Cutting Edge Uncertainty Quantification for Data-Driven Materials Models

In many applications of machine learning, the machine learning model accuracy is the most important consideration, and knowing the uncertainty of those predictions is not critical.  For example, for a clothing recommendation engine, it is important that on average it suggests clothes that a customer would like to buy.  It is acceptable for it to occasionally recommend an article of clothing that a customer dislikes, as long as its average performance is high.

At Citrine, we recognize that building accurate models for materials properties is not enough.

In order for data-driven models to be useful in materials science applications, it is critical to have a reliable estimate of model uncertainty reported with every prediction.

For example, say that we have trained a model to predict band gap based on the Strehlow and Cook experimental dataset.  We want to make predictions for the band gaps of a couple new compounds, tin monoxide (SnO) and nickel oxide (NiO).  Our model predicts values of 2.4 eV and 2.8 eV respectively. The key question is, “How confident is our model in these predictions?”

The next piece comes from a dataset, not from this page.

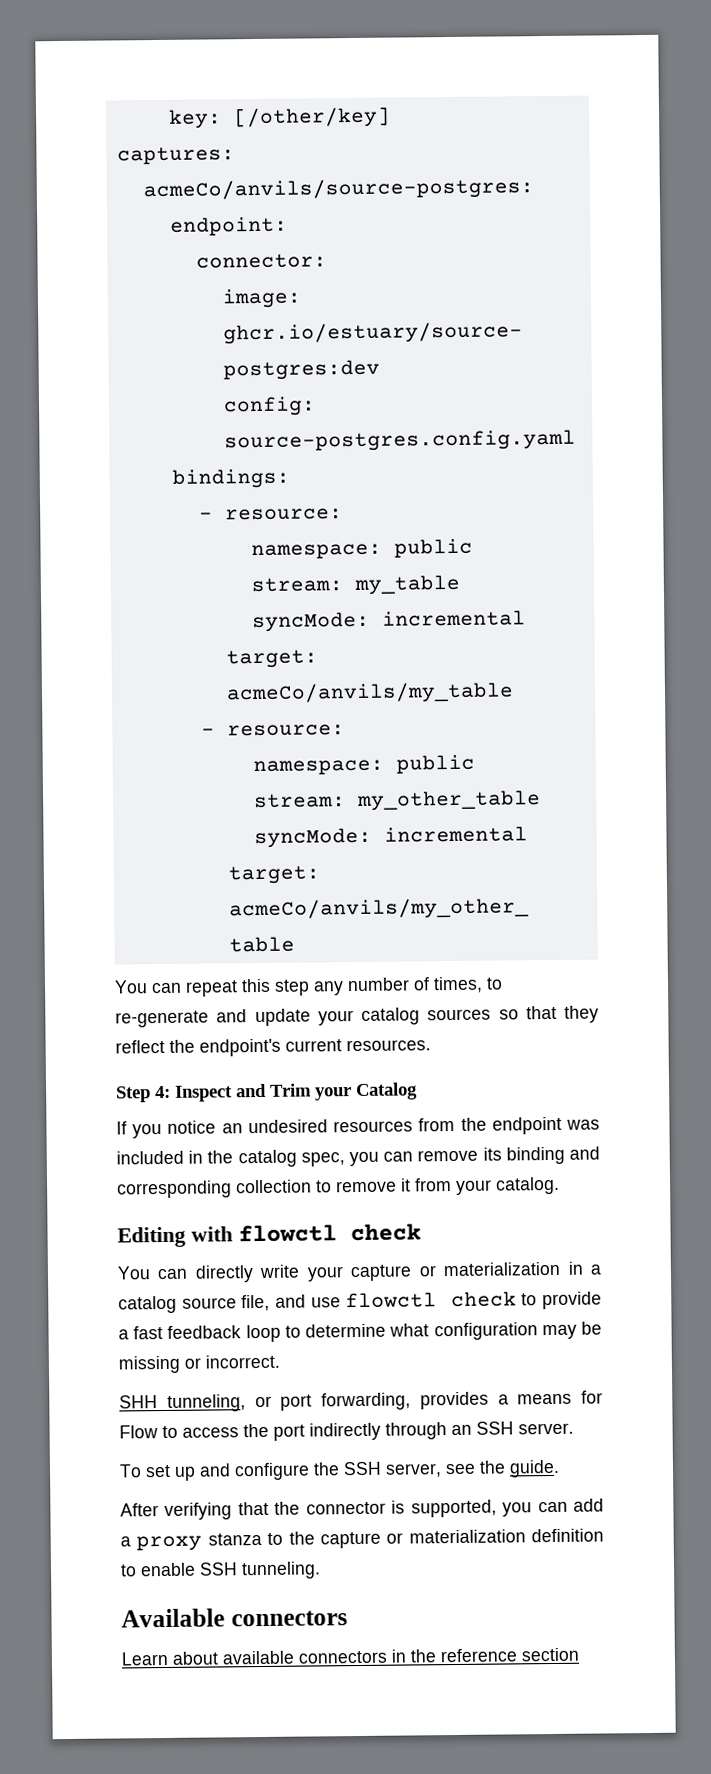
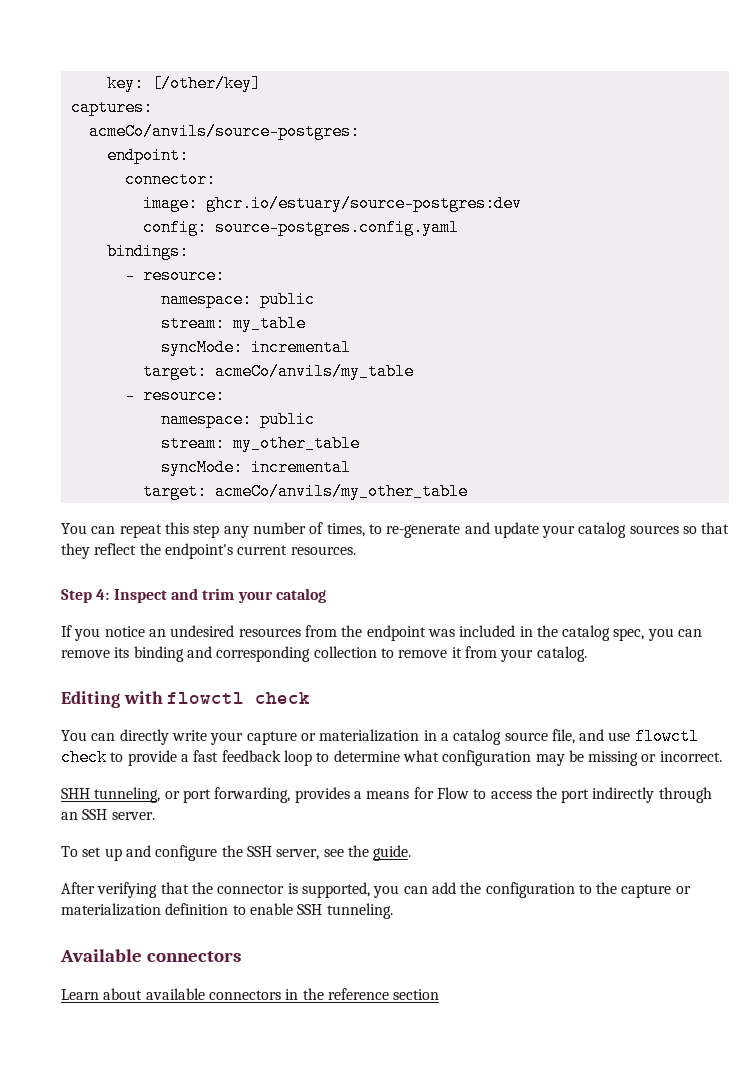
- Step 4: Inspect and Trim your Catalog
+ Step 4: Inspect and trim your catalog
- After verifying that the connector is supported, you can add a proxy stanza to the capture or materialization definition to enable SSH tunneling.
+ After verifying that the connector is supported, you can add the configuration to the capture or materialization definition to enable SSH tunneling.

There are many different sources of uncertainty in data-driven models.  If the model was fit to noisy training data, then that noise will cause uncertainty in the model.  If the model is fit to only a small number of data points, it will also have higher uncertainty.  Another important source of uncertainty is extrapolation.  For example, if we trained a model on the blue dots in the figure to the right, then tried to make a prediction at the red X, our prediction would have high uncertainty.  Similarly, data-driven models are unreliable at making predictions on materials that are significantly different from any of the materials in the training set.

At Citrine, all our predictions come with uncertainty estimates.  We have developed, implemented, and validated cutting edge uncertainty quantification methods for data-driven materials models.  For more details on our uncertainty quantification techniques and how they can be used to accelerate materials design, please see our recent paper.1

In the cases of SnO and NiO, our predictions are shown below.

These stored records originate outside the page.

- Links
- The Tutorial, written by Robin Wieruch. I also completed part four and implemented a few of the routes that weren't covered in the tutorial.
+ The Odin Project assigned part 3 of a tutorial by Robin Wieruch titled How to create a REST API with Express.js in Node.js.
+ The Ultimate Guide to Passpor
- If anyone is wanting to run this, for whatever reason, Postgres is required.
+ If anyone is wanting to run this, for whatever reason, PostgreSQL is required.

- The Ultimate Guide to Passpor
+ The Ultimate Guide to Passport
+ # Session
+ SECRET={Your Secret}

These plots show the probability distribution function for our prediction.  For example, in the case of SnO, the mean value of the distribution is 2.45 eV and the uncertainty of 0.78 eV is based on the spread of the distribution at one standard deviation. Since the uncertainty estimates are based on the standard deviation of the distribution, they are a 68% confidence interval, i.e. the probability that the true value is within 0.75 eV of the prediction (2.45 eV) is 68%.

The model uncertainty for NiO (1.41 eV) is much higher than for SnO (0.78 eV), in part because the training set included far fewer compounds containing nickel than tin.  The higher uncertainty in the NiO predictions reflects the fact that the model is extrapolating at this point.  The true band gap for SnO is approximately 2.5 eV and for NiO is approximately 3.8 eV.2

At Citrine, we know that uncertainty estimates are critical for assessing model confidence when using data-driven models for real engineering applications.  We are proud to be leading the field by providing well-calibrated uncertainty estimates for all our predictions.3

J Ling, Citrine Research

  1.  Ling, Julia, et al. “High-Dimensional Materials and Process Optimization using Data-driven Experimental Design with Well-Calibrated Uncertainty Estimates.” Integrating Materials and Manufacturing Innovation (2017).
  2. Wong, Terence KS, et al. “Current status and future prospects of copper oxide heterojunction solar cells.” Materials 9.4 (2016): 271.
  3. This work was funded in part by Argonne National Laboratories through contract 6F-31341, associated with the R2R Manufacturing Consortium funded by the Department of Energy Advanced Manufacturing Office.